Tag Archives: 2019 December 2018

The last work week of the year is traditionally given over to strategic thinking. Essentially the workplace version of New Year’s Resolutions, it seems unavoidable that we spend this last week of the year contemplating our choices and planning improvements. Atlas Geotechnical is strongly committed to strategic thinking. Fully acknowledging that this is the most meta of all possible topics, here is our strategy for developing our 2019 strategy.

Three coincidental events prompted this thinking: reflecting on 2018 goals, a collaborator’s success, and feedback from a new friend.
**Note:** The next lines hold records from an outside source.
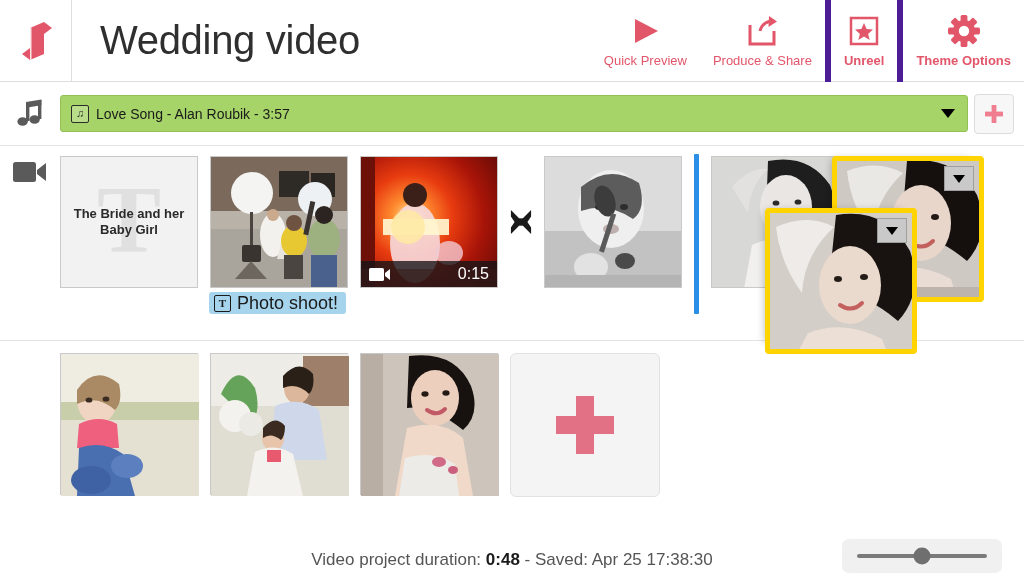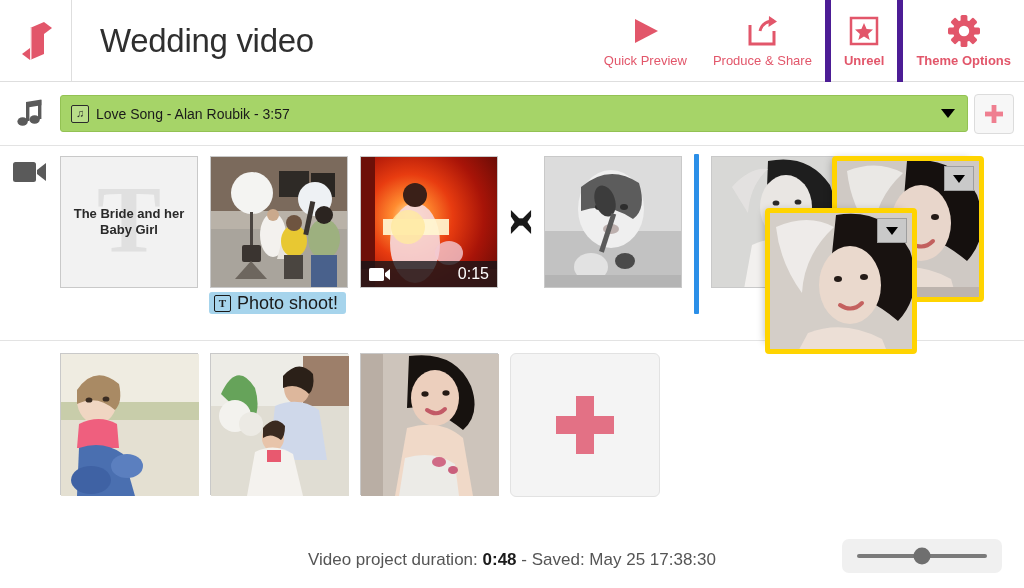"Wedding video" .project-title { font-size: 33px -> 40px }
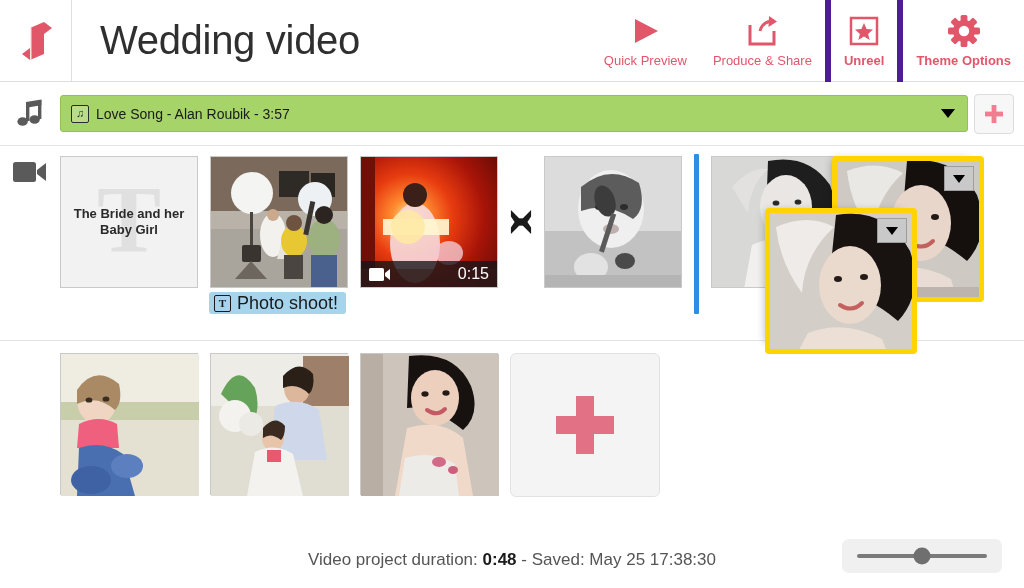"May 25 17:38:30" span { text: May -> Apr }
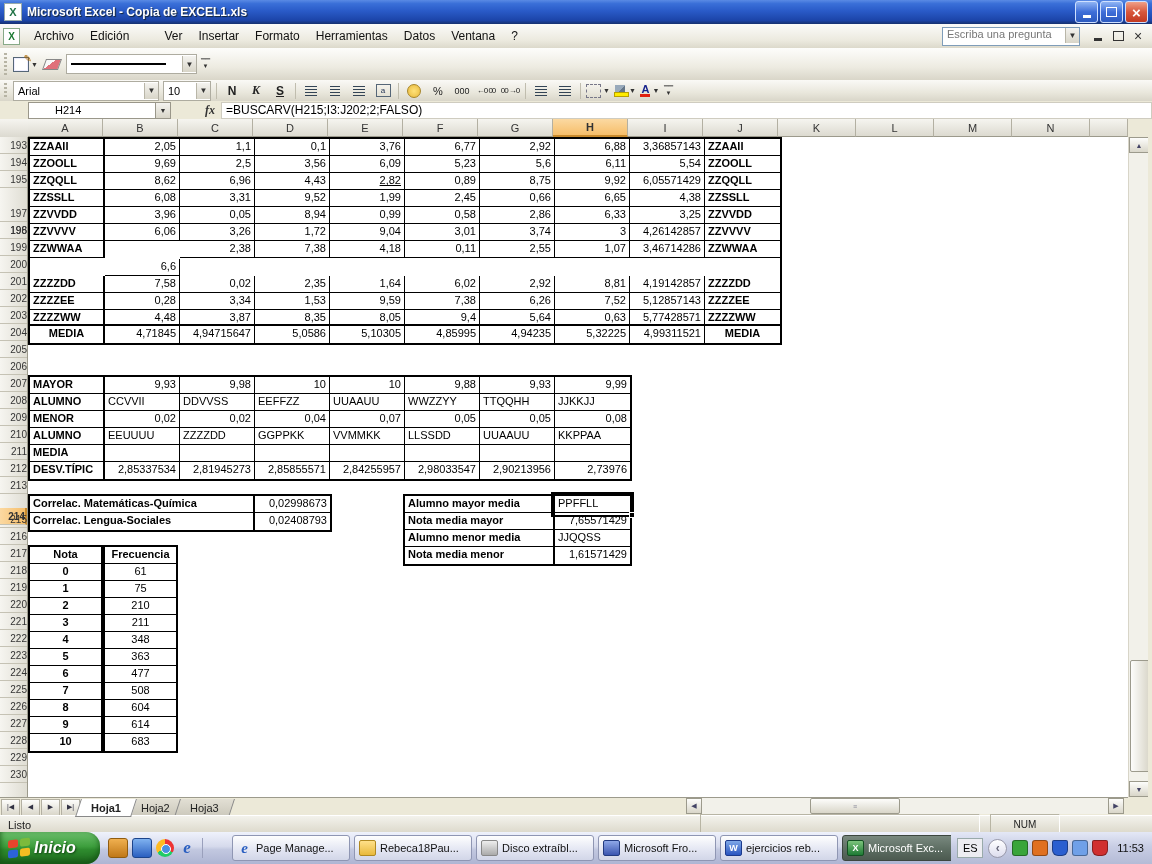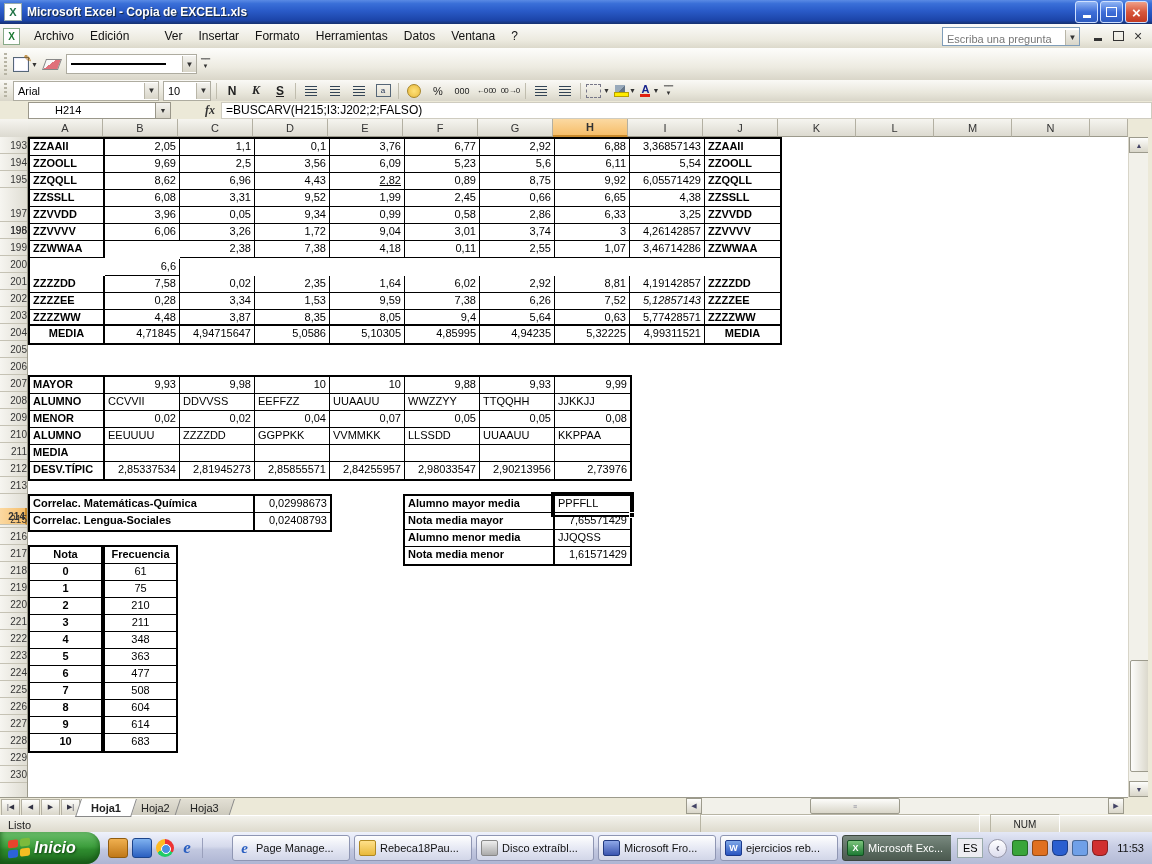"Escriba una pregunta" .question-box { align-items: flex-end -> flex-start }
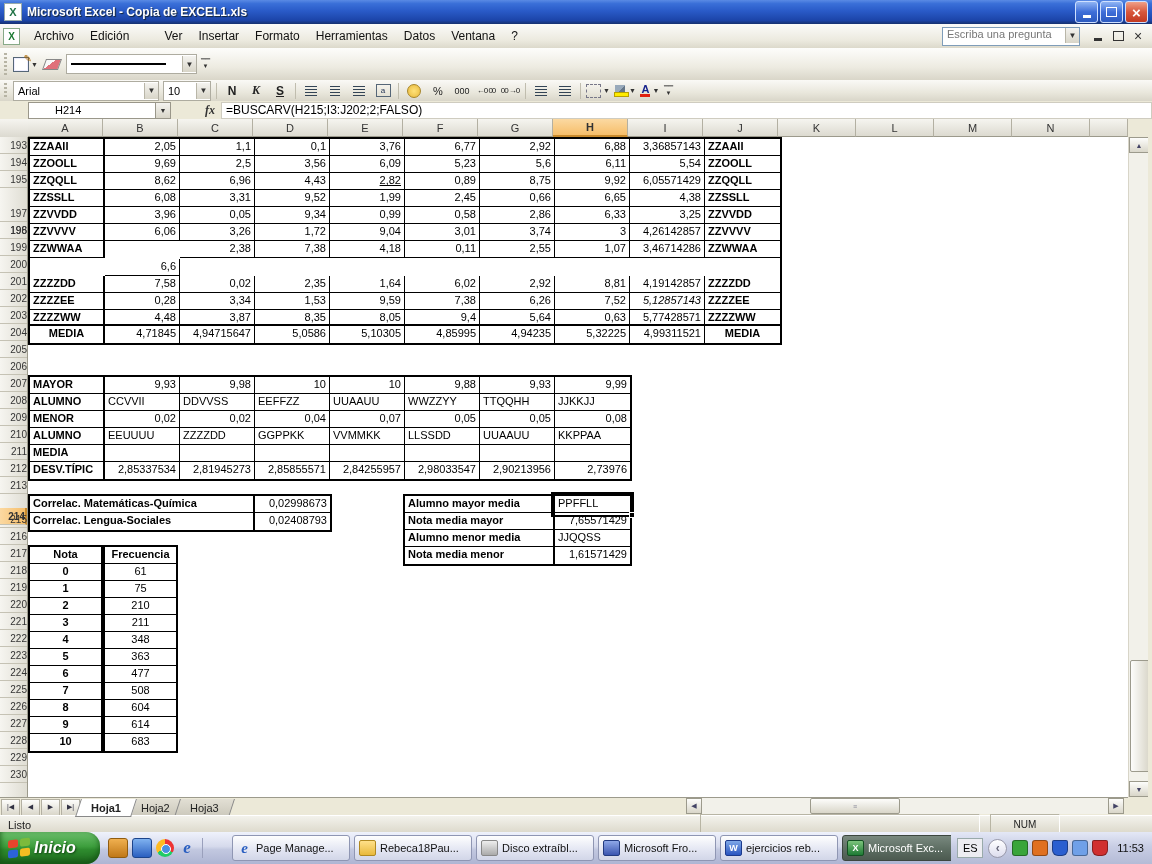"9,34" div.tcell { text: 9,34 -> 8,94 }
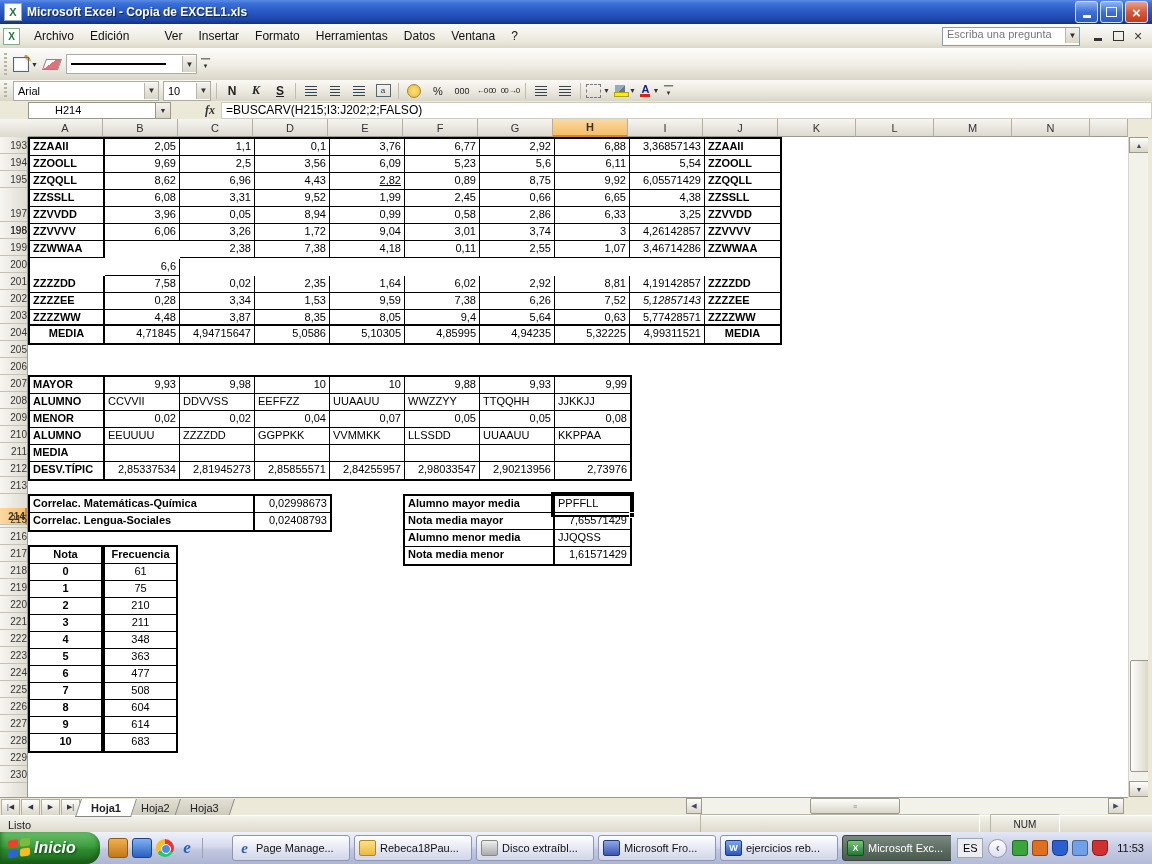"5,12857143" div.tcell { font-style: italic -> none }
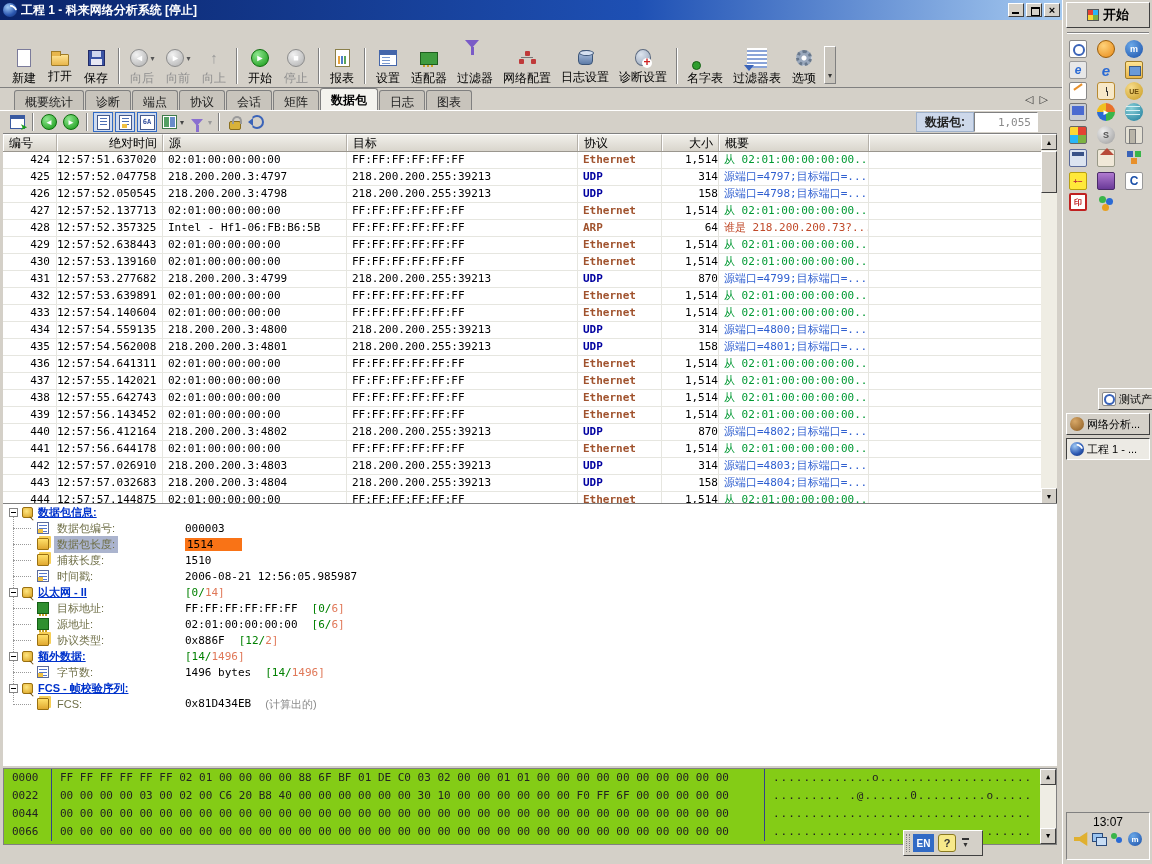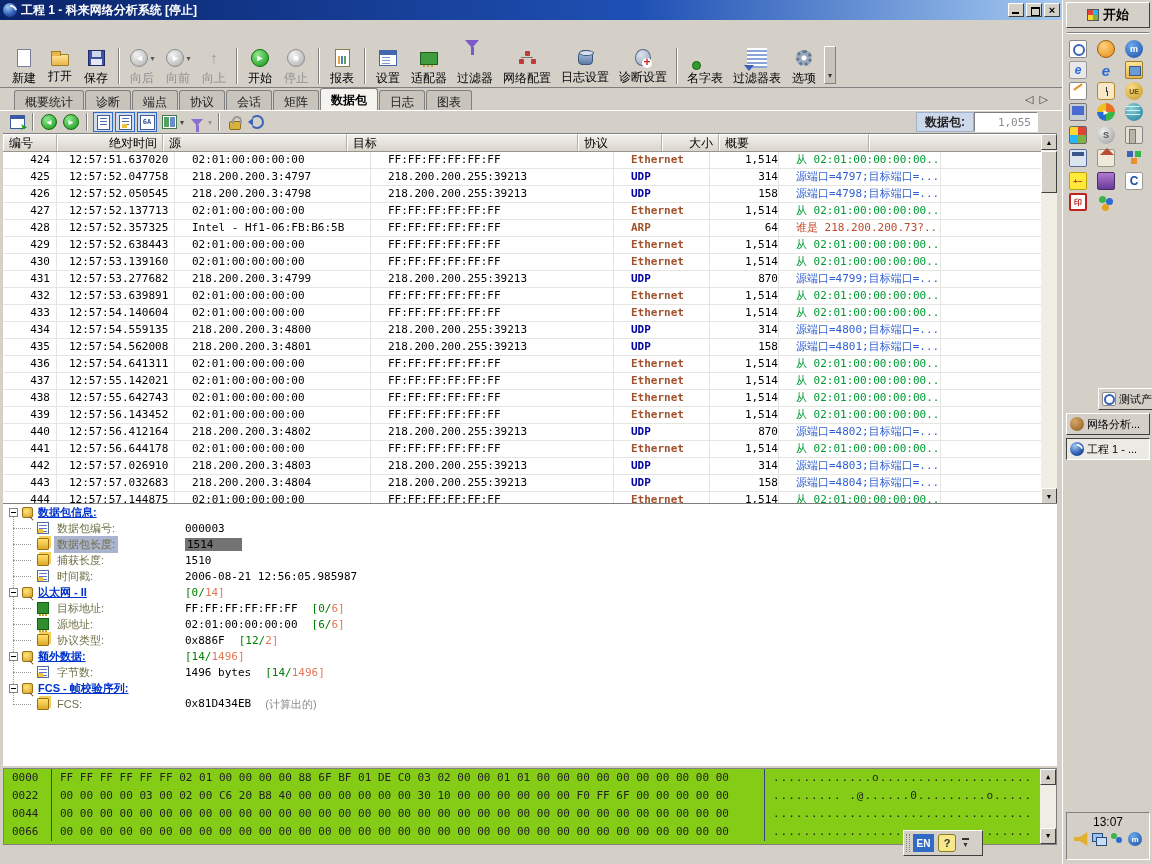"424" .prow { gap: 12px -> none }
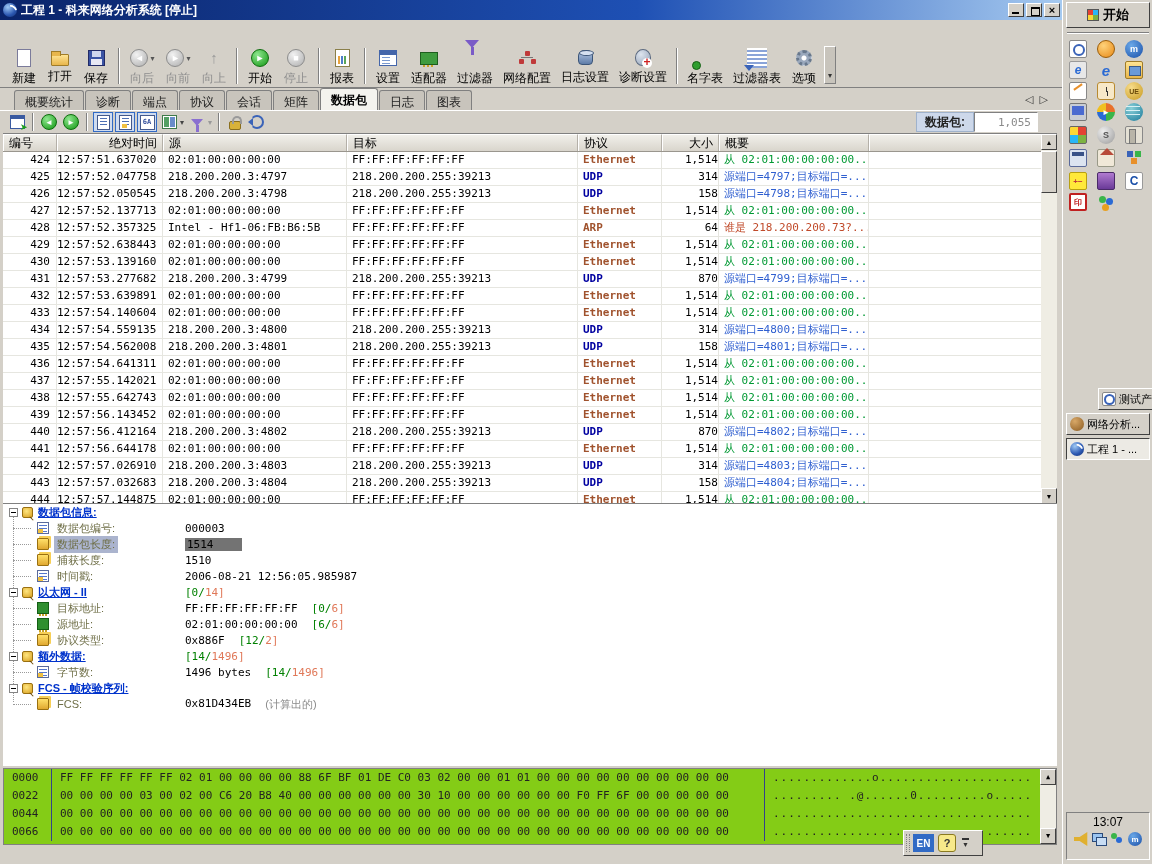"1514" .trow.sel .vmain { background: #737373 -> #f97316 }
  1.  Reflecting on 2018 Goals: One of our promising young engineers had a fantastic year of professional and personal growth. She performed new tasks that many engineers finish their careers without ever experiencing. She learned new tools. She’s a better writer. 2018 was undeniably a good year. Yet she did not accomplish even one of the “goals and objectives” that she and I together set at this time last year. The fault, if any is due, goes to me; I did not create opportunities for achievement. These goals checked all the SMART boxes, they were good goals. But they were necessarily established before the year had shown us what better experiences were to be had. We were right to take the better opportunities, but goals abandoned are not goals at all. For 2019, Atlas needs to articulate an over-arching framework that guides both goal-setting and goal-revision. We need a system for the adaptiveness that we improvised in 2018.

(I don’t want to bash traditional SMART goals.  They deserve a place in your planning.  Read more here: https://fitsmallbusiness.com/smart-goals-examples/)

  • A Collaborator’s Success: A longtime friend and co-worker shared positive feelings arising from demonstrating great decisiveness in making an important change. Normally contemplative and cautious, he made a good decision quickly and then kept believing in it. Decisiveness like that can’t exist without optimism, the idea that committing to a path will work out well (or can be made to work out well enough, if necessary).  Decisiveness, optimism, and confidence aren’t goals. They’re behaviors that sure do help achieve goals once you set them. I believe that cultivating decisiveness and optimism couldn’t be a precursor step that could unify our 2019 Strategic Plan.
  • Expert Insight:  A new friend described my writing here as “vigorous.”  He earns his living in academia. He’s a professional thinker, a person who illuminates ideas that remain obscure under less-acute inspection.  Vigorous. What an excellent, concise adjective. His comment resonates especially because he is unfamiliar with the details of our work here at Atlas, so he is describing the image that we project rather than the outcome of our work.  It so neatly encapsulates my love for our industry and the importance of our work. All engineers should all strive to be vigorous in our work. My practice, and Atlas more generally, will succeed in 2019 when I expand on an attribute that I already have and approach all our work with even greater vigor.

Eric Resseler, founder of Cosmic and the teamleader who created this website, helped me focus these three experiences into (to me) new line of thinking. The guiding framework for adaptive goal setting is a “theme.” Though not specifically intended for business strategy, consider reading this year-old backgrounder about Themes:

https://www.psychologytoday.com/us/blog/wander-woman/201701/set-your-theme-the-year-you-set-your-goals

Eric has a fresh approach to strategic marketing that I find useful.  Read here: https://designbycosmic.com/insights

Before setting 2019 goals, consider your strategic theme. A young engineer might focus on collecting divers new skills and experiences. My collaborator felt buoyed up by his decisiveness, and more like that might make for greater progress over the course of the year. For me, I want to focus on restoring true vigor to my practice after a couple of wearying years.

Atlas Geotechnical’s 2019 strategic theme is readiness.  This year our goals will focus on honing the knowledge, systems, and resources needed to effectively serve our clients and their projects. 

  1. Atlas will emphasize staff development in all of its forms and will take advantage of opportunities as they arise.
  2. I am optimistic that by September we will have re-established our capacity to support any project anywhere in the world. Confidence in our financial resources facilitates decisiveness in accepting new projects.
  3. Our maturing safety program will assure that we can show up ready-to-work at any site in the world. Investing in safety training during slack times allows focus on logistics and analyses at project kickoff.
  4. Personally, I’ll improve my effectiveness at work by finally taking on restorative breaks.  The first half of 2019 is my time the sharpen my tools, whether in the pool, in the ocean, or in the mountains. Time with family and friends is a part of cultivating greater vigor back at my desk.

I hope that sharing our approach offers something useful as you contemplate your own 2019 goals.  Consider the triumphs and disappointments of 2018, choose a theme to guide you in 2019, and commit to your theme before setting your new goals.

Happy new year. It’s going to be a great one for all of us.